The Southwest cultural group territory goes from the south of present-day Utah and Colorado down through Arizona and New Mexico. This includes parts of Texas, California, and Oklahoma and continues into Mexico. These tribes all have the dry climate binding them together.
Two basic lifestyles developed in the region: farming and nomadic. Agriculture north of Mexico reached its highest level of development in the Southwest. Examples of farming, or agrarian, people include the Hopi, Zuni, and many other tribes. The nomadic groups include tribes such as the Apache, Navajo, and others.
Agrarian tribes like the Hopi and Zuni developed desert farming techniques that did not require irrigation. They relied on the little natural moisture the area does provide by using specific planting techniques and getting the crops in early in the season. They traditionally grew corn, beans, and squash. For meat, they also farmed turkeys and did some hunting.
Nomadic groups like the Apache tribe were hunters and gatherers. The men hunted deer, rabbits, and other game. The women gathered berries, nuts, corn, and other fruits and vegetables. Being nomads, they moved from place to place in search of resources. Interestingly, most in these groups did not eat fish, although fish were plentiful. The Navajo citizens were actually a farming people, and they lived in permanent dwellings, but they had two homes, called hogans—one in the mountains and one in the desert.

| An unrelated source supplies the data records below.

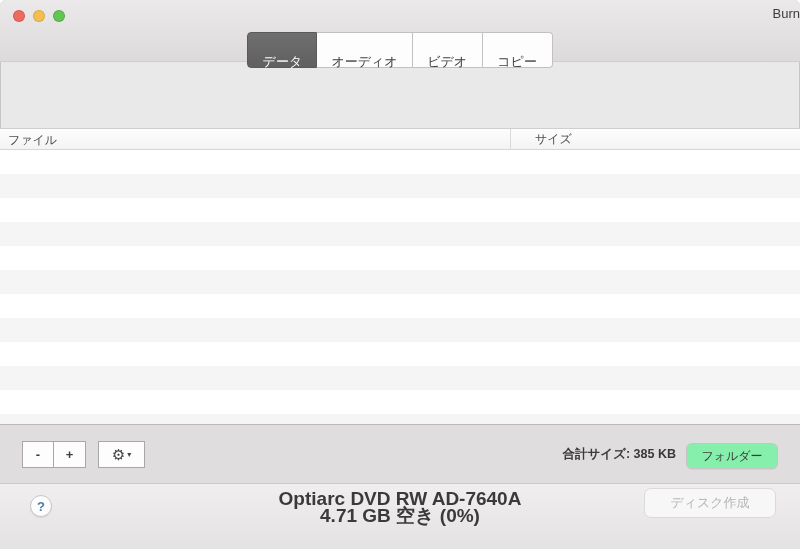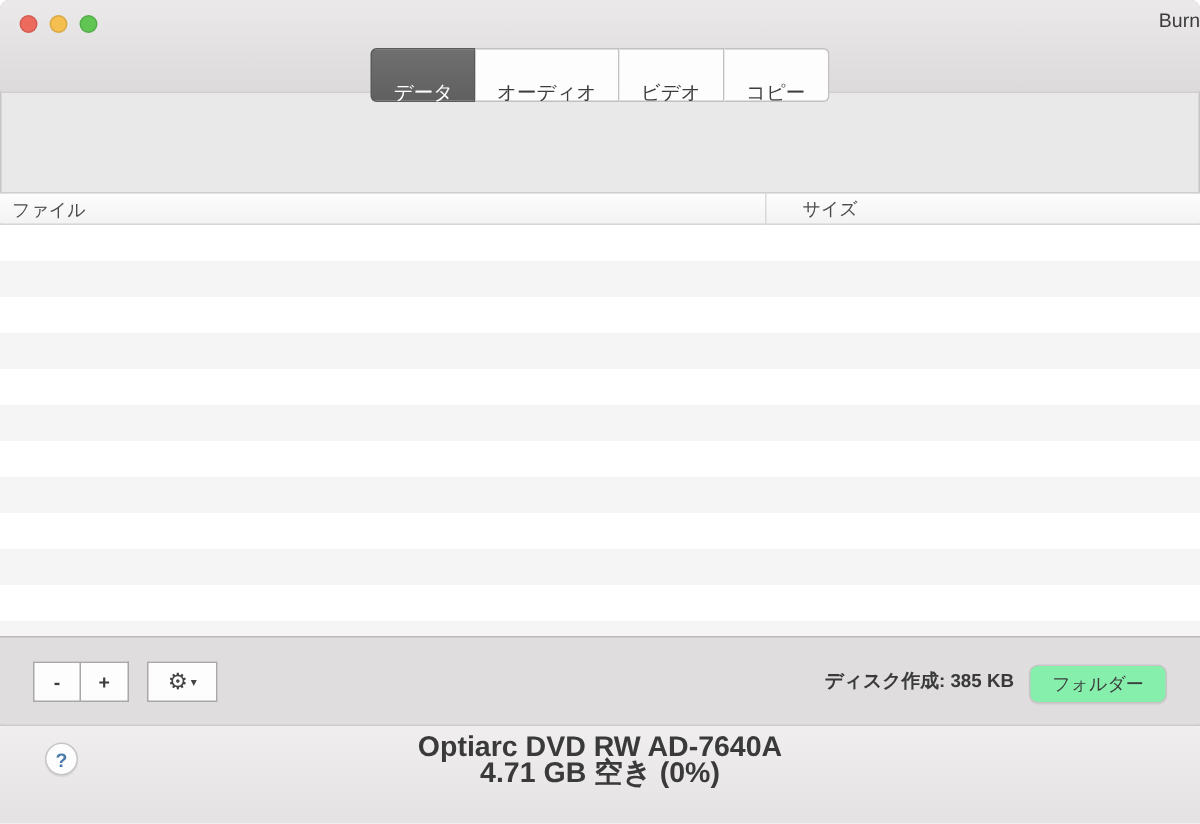--- a/index.html
+++ b/index.html
@@ -123,7 +123,7 @@
       <span class="gear-caret">▾</span>
     </button>
     <div class="total">
-      <span>ディスク作成:</span>
+      <span>合計サイズ:</span>
       <span>385 KB</span>
     </div>
     <button class="folder-btn">フォルダー</button>

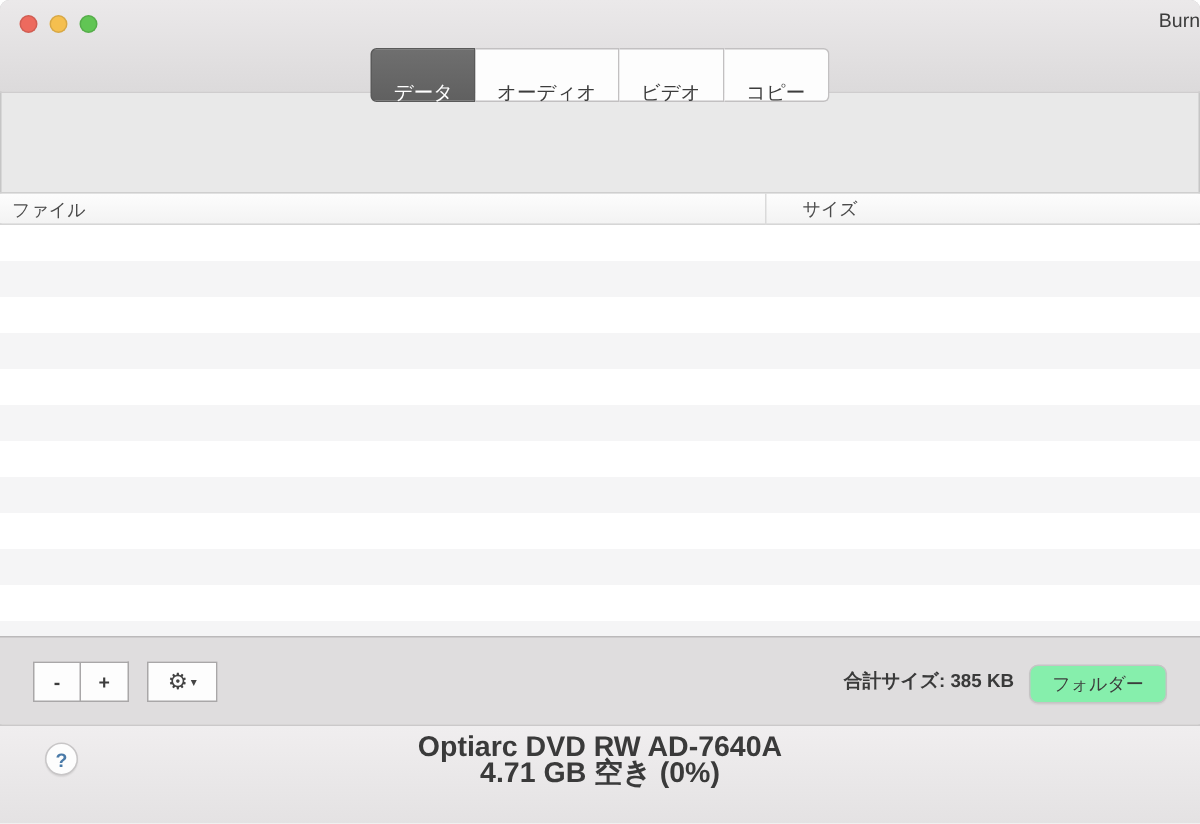--- a/index.html
+++ b/index.html
@@ -135,6 +135,7 @@
       <div class="device-line">Optiarc DVD RW AD-7640A</div>
       <div class="device-line">4.71 GB 空き (0%)</div>
     </div>
+    <button class="burn-btn" disabled="">ディスク作成</button>
   </div>
 
 </div>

Later their lifestyle included herding sheep. After the arrival of horses, both the Apache and the Navajo lifestyle became closely tied to riding horses.
The Tribes of the Northwest Coast
The Northwest cultural groups followed the West Coast all the way from Northern California all the way up to the southernmost parts of Alaska.

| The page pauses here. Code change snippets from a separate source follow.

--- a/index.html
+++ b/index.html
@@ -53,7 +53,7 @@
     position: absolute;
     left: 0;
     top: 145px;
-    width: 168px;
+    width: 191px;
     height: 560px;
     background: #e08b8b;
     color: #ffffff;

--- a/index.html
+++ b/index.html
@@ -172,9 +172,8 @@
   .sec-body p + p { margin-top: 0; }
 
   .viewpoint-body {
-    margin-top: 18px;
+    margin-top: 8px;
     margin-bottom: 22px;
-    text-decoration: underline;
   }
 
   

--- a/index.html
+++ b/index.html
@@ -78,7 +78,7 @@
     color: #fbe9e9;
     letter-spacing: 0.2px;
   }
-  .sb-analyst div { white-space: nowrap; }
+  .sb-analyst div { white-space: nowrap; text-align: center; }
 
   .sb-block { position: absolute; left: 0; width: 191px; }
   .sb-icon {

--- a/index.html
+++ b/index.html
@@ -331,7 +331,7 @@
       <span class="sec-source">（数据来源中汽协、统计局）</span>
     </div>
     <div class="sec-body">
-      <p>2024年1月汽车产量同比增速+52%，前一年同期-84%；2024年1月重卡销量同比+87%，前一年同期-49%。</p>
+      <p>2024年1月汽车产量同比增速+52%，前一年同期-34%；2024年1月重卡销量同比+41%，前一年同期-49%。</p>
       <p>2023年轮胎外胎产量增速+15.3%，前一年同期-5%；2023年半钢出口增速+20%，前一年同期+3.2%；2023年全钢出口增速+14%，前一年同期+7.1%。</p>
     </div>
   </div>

Tribes of the Northwest Coast had oceans, rivers, and forests to offer up plenty of fish and game. Even with very little agriculture, the Northwest Coast Native American citizens had more than enough food to support a dense population. Because of the readily available food and building materials for their large plank houses and seaworthy boats, the tribes had time to achieve an affluent, highly complex society.
Much of this society revolved around the custom of the potlatch, in which an individual's prestige and rank were determined by the quantities of material possessions he could give away. Chinook and Tillamook are two of the well-known tribes of this region.
The Tribes of the Great Plains
The people of the Plains region are the most known. Their imagery has been used to incorrectly represent many other tribes in popular culture. From the feathered headdresses to teepees, almost everyone is familiar with some aspect of these groups. The most well-known tribes of the area were the Sioux, Pawnee, Blackfoot, Crow, Cheyenne, and Arapaho.
This is a good time to note that many of the names today common for Native American tribes are actually not what the groups originally called themselves. As an example, the tribes today generally referred to as Sioux were the Dakota, Nakota, and Lakota people. Sioux was a name given to them by their enemies.
The Plains tribes covered much of the middle of what is today the U.S. and Canada. The Plains tribes are greatly tied to horse culture and the hunting of the buffalo, but remember, this lifestyle was not possible until the horse was introduced to the Americas by Europeans. Earlier, many of these tribal groups were hunter-gatherers and farmers who lived in villages or at least semi-permanent settlements. Many groups later moved into the Plains region to partake in the new buffalo-hunting horse culture.
Let's review. This was just a quick overview of the cultural groupings of Native American tribes by region. We did not cover every group and certainly not every tribe. The groups we discussed were the Northeast, Southeast, Southwest, Northwest Coast, and Great Plains. To truly learn about these peoples takes a great deal of study, just like any other unique cultural group in the world.